I had always loved my great-grandma. Her wit and humor I adored and admired. It gave her an easy, confident ability to communicate with people, from her contemporaries to her middle-aged grandchildren (who dared complain about their infirmities!) down to the youngest of her great-grandchildren. I enjoyed everything about her. Great-grandma was a Kentucky-native, complete with the darling accent and a vocabulary littered with “ya’ll“s. I was born hugging the Canadian border and have never moved from that location. Our time zones were probably the only thing our homes had in common. But through great-grandma, I learned about another culture. Through her, I was introduced to new foods, new phrases, new daily habits and new clothing styles.
But Great-grandma was no longer the witty, southern woman of my childhood. Age had forced her to surrender much of what made up her daily life. Slowly, I watched her world decline into the ability to visit with people, smoke cigarettes and watch movies. Eventually, even those skills left her and her days were spent rocking in a recliner and drinking coffee. I became so accustomed to this new grandma, the one whose life had turned into a shadow of existence, that my naïve and youthful imagination stopped envisioning her any other way. I forgot about the woman who cooked fried green tomatoes (and did not appear offended when my young self wrinkled my nose and spit them out). I forgot about the woman who gave me crocheting lessons (but didn’t hold it against me when, after very little effort, I grew frustrated and quit trying).

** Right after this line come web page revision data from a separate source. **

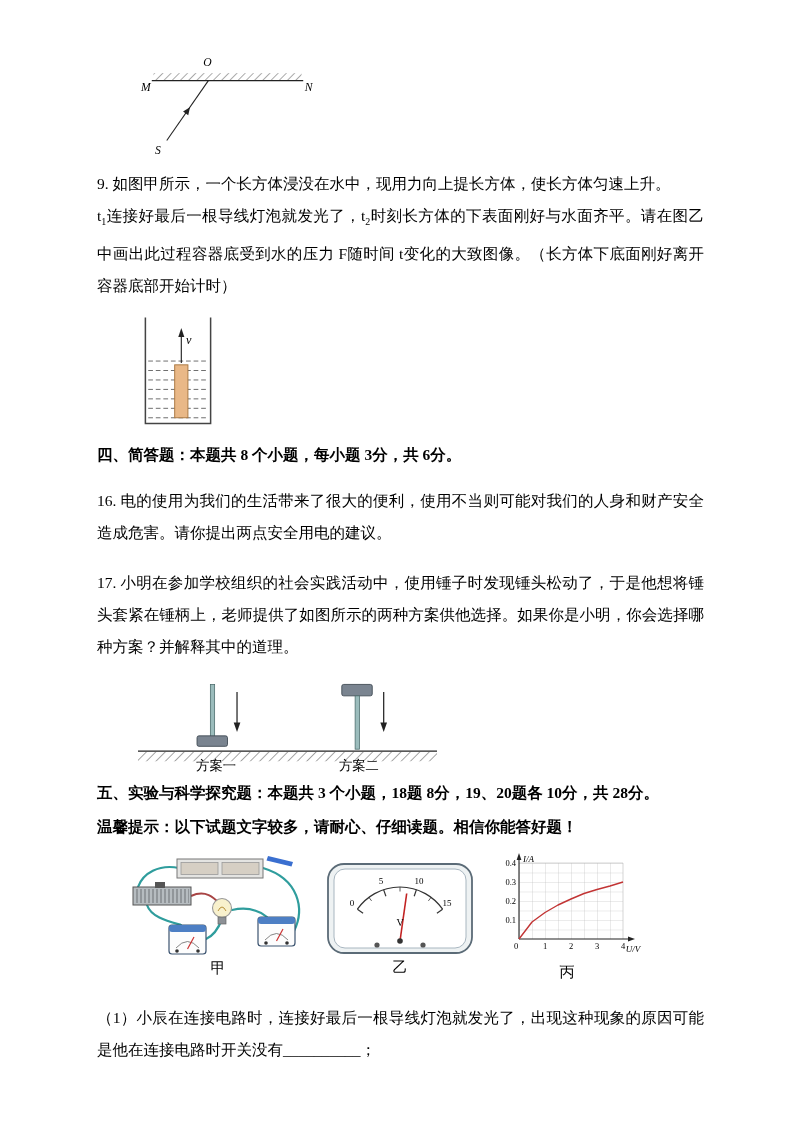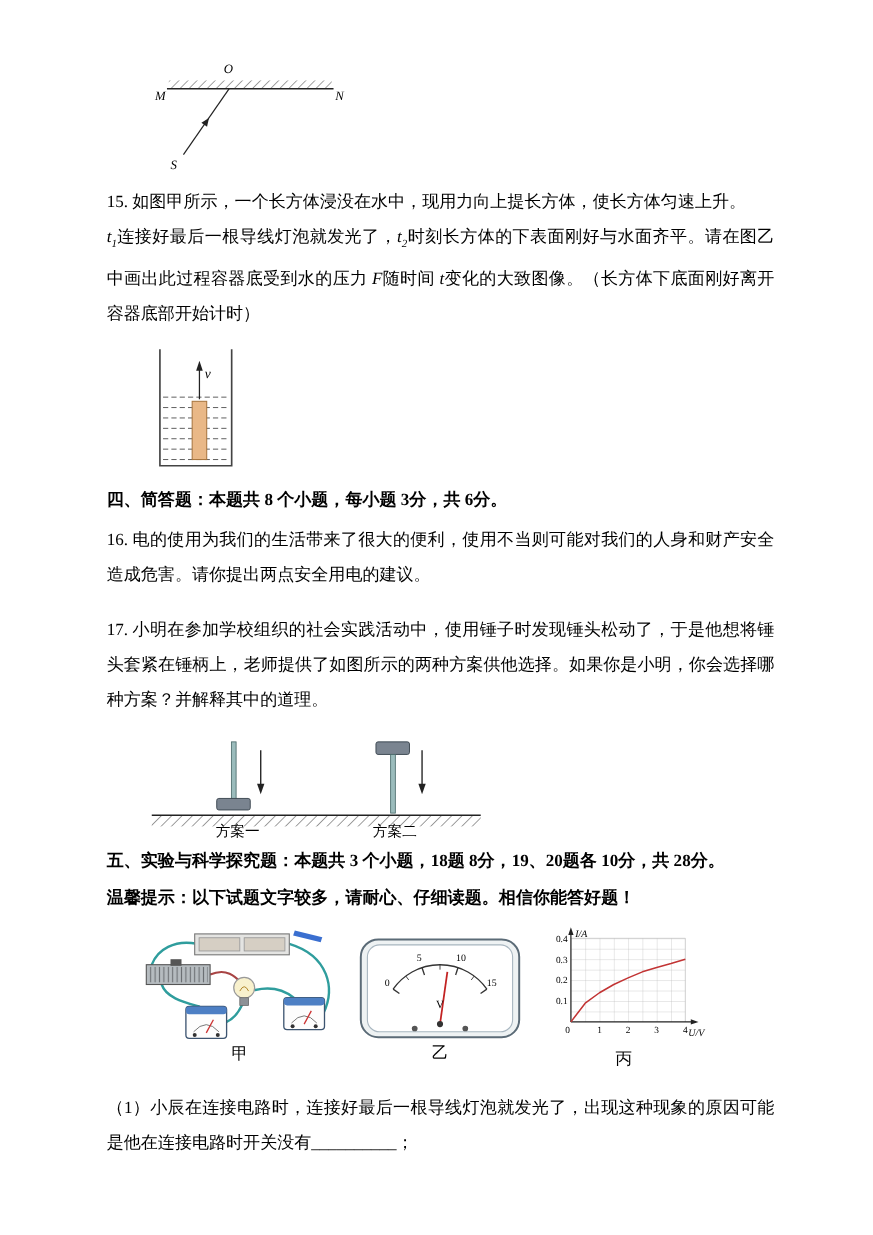"15. 如图甲所示，一个长方体浸没在水中，现用力向上提长方体，使长方体匀速上升。" span { text: 15 -> 9 }
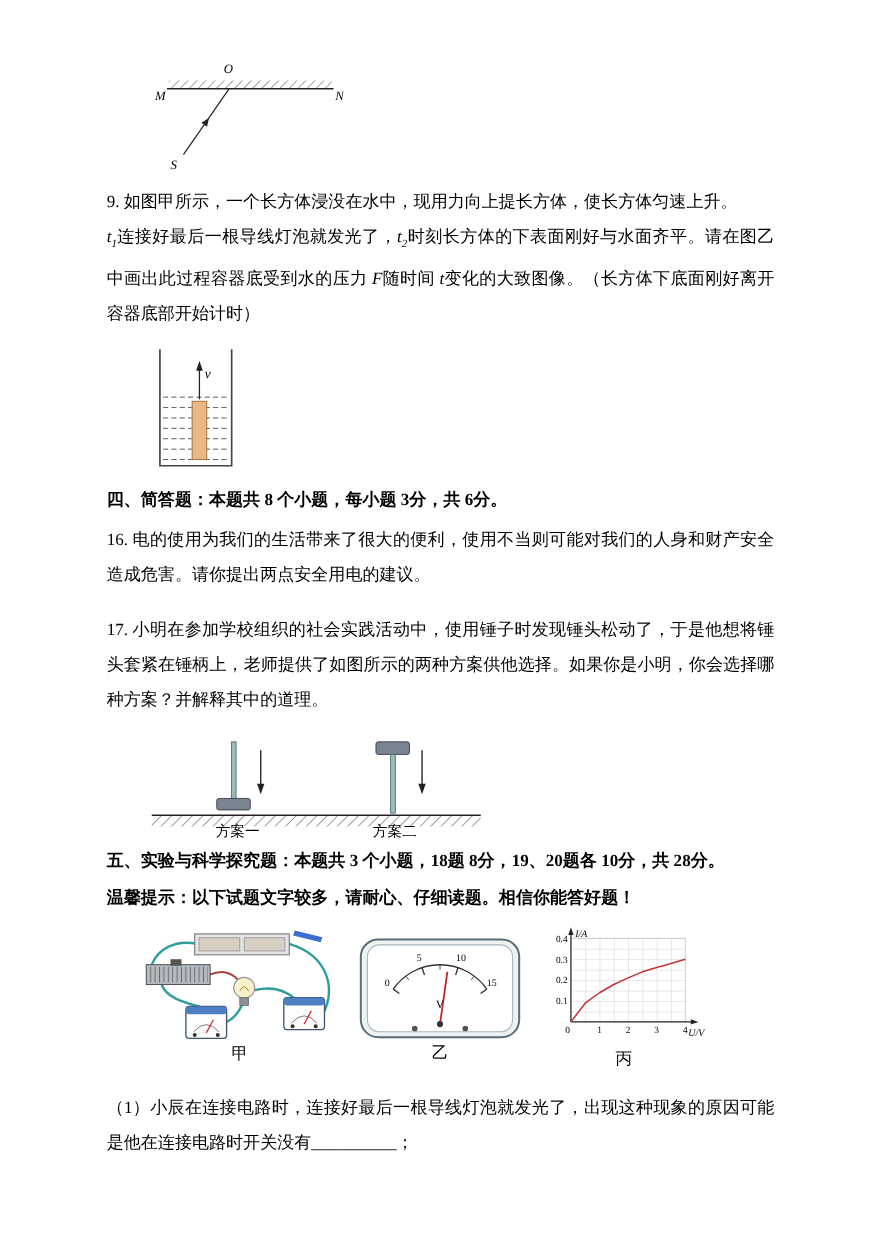"t1" .ital { font-style: italic -> none }
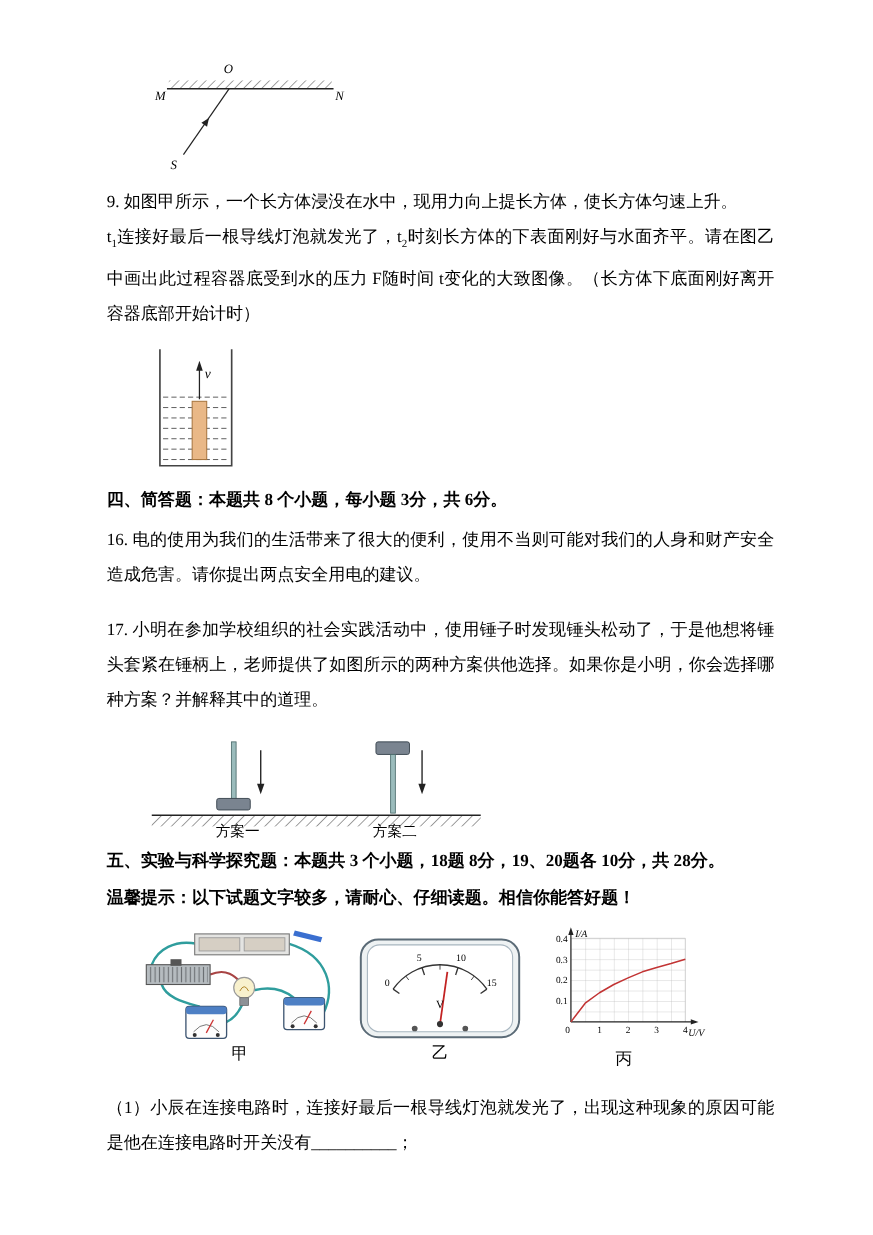"16." .q16 { margin-top: 4px -> 14px }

Then my eyes hit that picture of her. In the image, she isn’t alone, but with her husband. The young couple sit on the grass. A tall, lanky man, he has one arm slung over her shoulder, which seems to shelter my slender grandma as she rests seated on the ground, pressed into his chest. You can’t see her face, because the back of his head blocks the view as they share a kiss. It’s sweet. Innocent. Simple.
Kissing is usually stereotyped in a serious light: passionate, deep, erotic. Despite those truths, when I gaze at the picture of my great-grandparents, none of those characteristics come to mind. I can’t see their expressions, but I imagine their faces convey something else entirely: happiness. My great-grandma didn’t converse and joke around much the last year of her life. Though her sarcastic wit never completely abandoned her, it did decline and I saw it far less. But I imagine that in the picture, her expression is the one I remember from my childhood. The smart smile, the glimmer in her eye…it must be there, because that’s who she was. Not the frail form who croaked out old hymns about dying (and would sing off-key for days without stopping) but the woman who embodied strength in her ability to approach any situation with wry humor and a quip remark.
Anyone who has cared for elderly family members knows the challenge it can be. It requires long days, much sacrifice, and great mental and physical effort. It means heartbreak when you watch someone you love decline in health, awkward situations when you are forced to make unpopular decisions, and anxiety when you dwell on the future. But the future is not why people make the sacrifice; they do it for the past. The memories we share of our loved one is what makes staying close in those final days so important. It is not for who they have become that we sacrifice, but for the person they once were.